TASK REQUIREMENTS: Take the lines below beginning at the line that has "[228,918,608,958] 本日の閲覧数 0000000108" and stopping after the line that has "[228,1022,608,1062] 累計閲覧数 0000145386", and print them exactly as they are, with no other lines.

RECORD EXTRACTS:
######
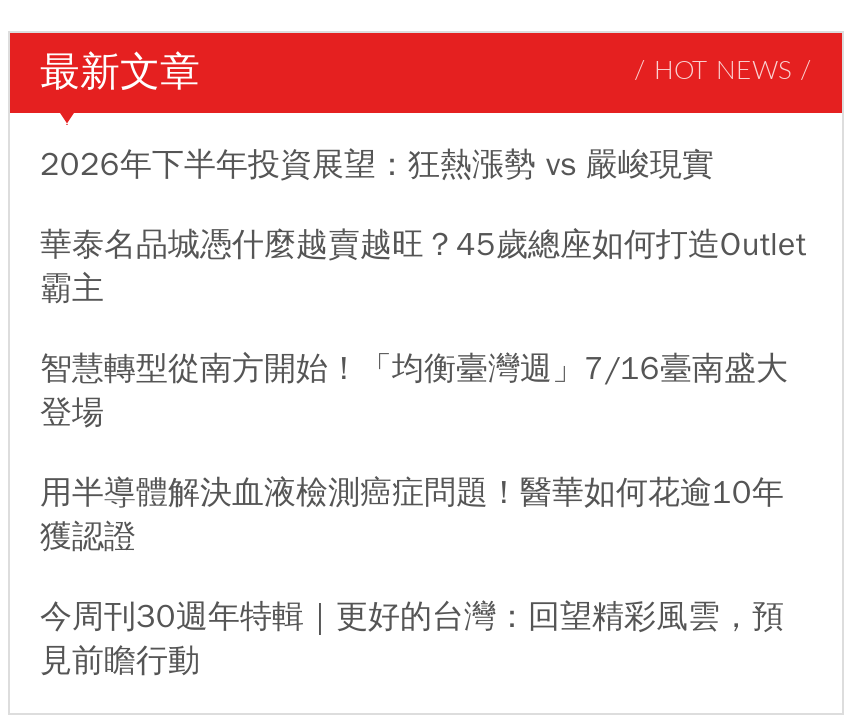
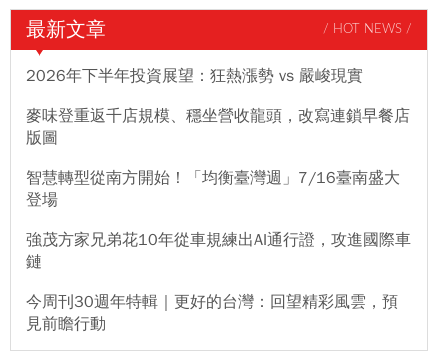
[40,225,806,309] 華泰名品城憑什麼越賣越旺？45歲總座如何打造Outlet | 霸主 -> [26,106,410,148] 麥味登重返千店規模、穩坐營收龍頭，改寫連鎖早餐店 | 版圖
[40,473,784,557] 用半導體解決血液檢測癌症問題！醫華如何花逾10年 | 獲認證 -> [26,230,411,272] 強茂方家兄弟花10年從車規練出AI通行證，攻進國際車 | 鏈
######
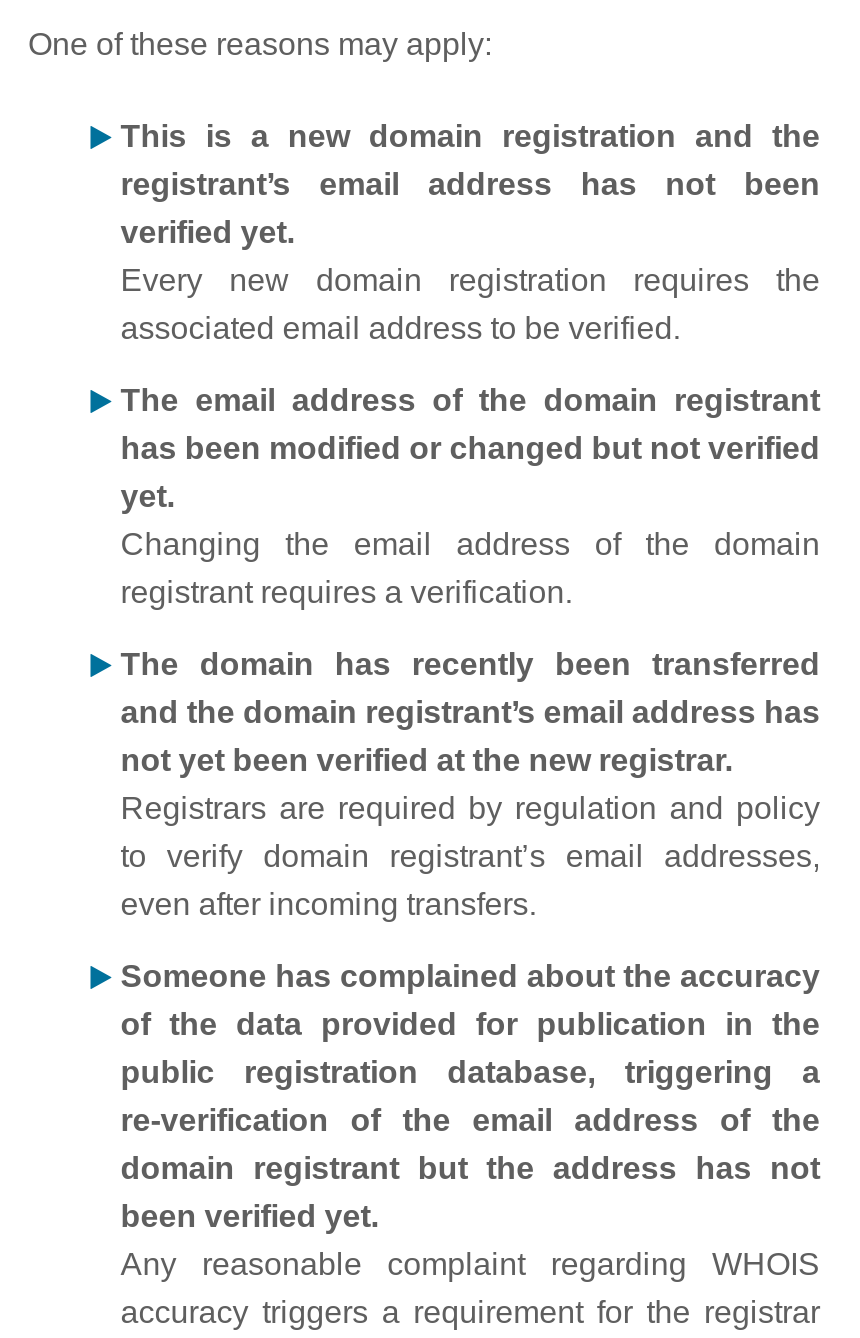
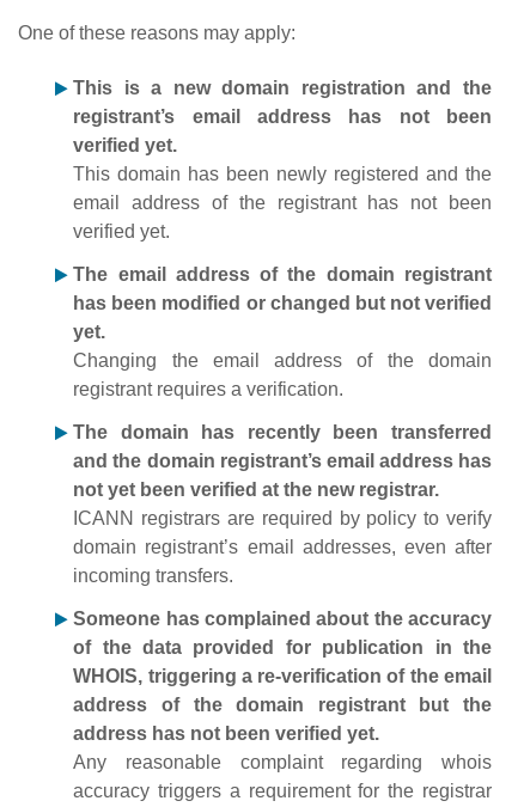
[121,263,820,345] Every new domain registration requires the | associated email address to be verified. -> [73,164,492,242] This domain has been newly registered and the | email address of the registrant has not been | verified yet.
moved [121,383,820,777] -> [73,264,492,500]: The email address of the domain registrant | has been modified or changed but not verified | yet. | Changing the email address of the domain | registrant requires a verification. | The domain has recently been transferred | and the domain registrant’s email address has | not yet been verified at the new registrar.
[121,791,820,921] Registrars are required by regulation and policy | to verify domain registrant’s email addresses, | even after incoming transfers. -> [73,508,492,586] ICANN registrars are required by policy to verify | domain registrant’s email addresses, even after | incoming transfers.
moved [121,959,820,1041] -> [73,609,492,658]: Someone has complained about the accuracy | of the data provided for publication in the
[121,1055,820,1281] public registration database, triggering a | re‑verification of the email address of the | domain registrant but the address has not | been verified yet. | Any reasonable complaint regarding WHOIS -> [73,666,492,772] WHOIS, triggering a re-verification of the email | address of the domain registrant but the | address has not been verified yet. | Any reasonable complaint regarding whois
######
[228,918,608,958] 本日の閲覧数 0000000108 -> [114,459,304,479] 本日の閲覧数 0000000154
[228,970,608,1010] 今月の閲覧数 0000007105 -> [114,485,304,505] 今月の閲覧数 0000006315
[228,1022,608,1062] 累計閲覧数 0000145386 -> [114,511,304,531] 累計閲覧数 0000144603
######
RESPONSE BOX:
[228,918,608,958] 本日の閲覧数 0000000108 -> [114,459,304,479] 本日の閲覧数 0000000154
[228,970,608,1010] 今月の閲覧数 0000007105 -> [114,485,304,505] 今月の閲覧数 0000006315
[228,1022,608,1062] 累計閲覧数 0000145386 -> [114,511,304,531] 累計閲覧数 0000144603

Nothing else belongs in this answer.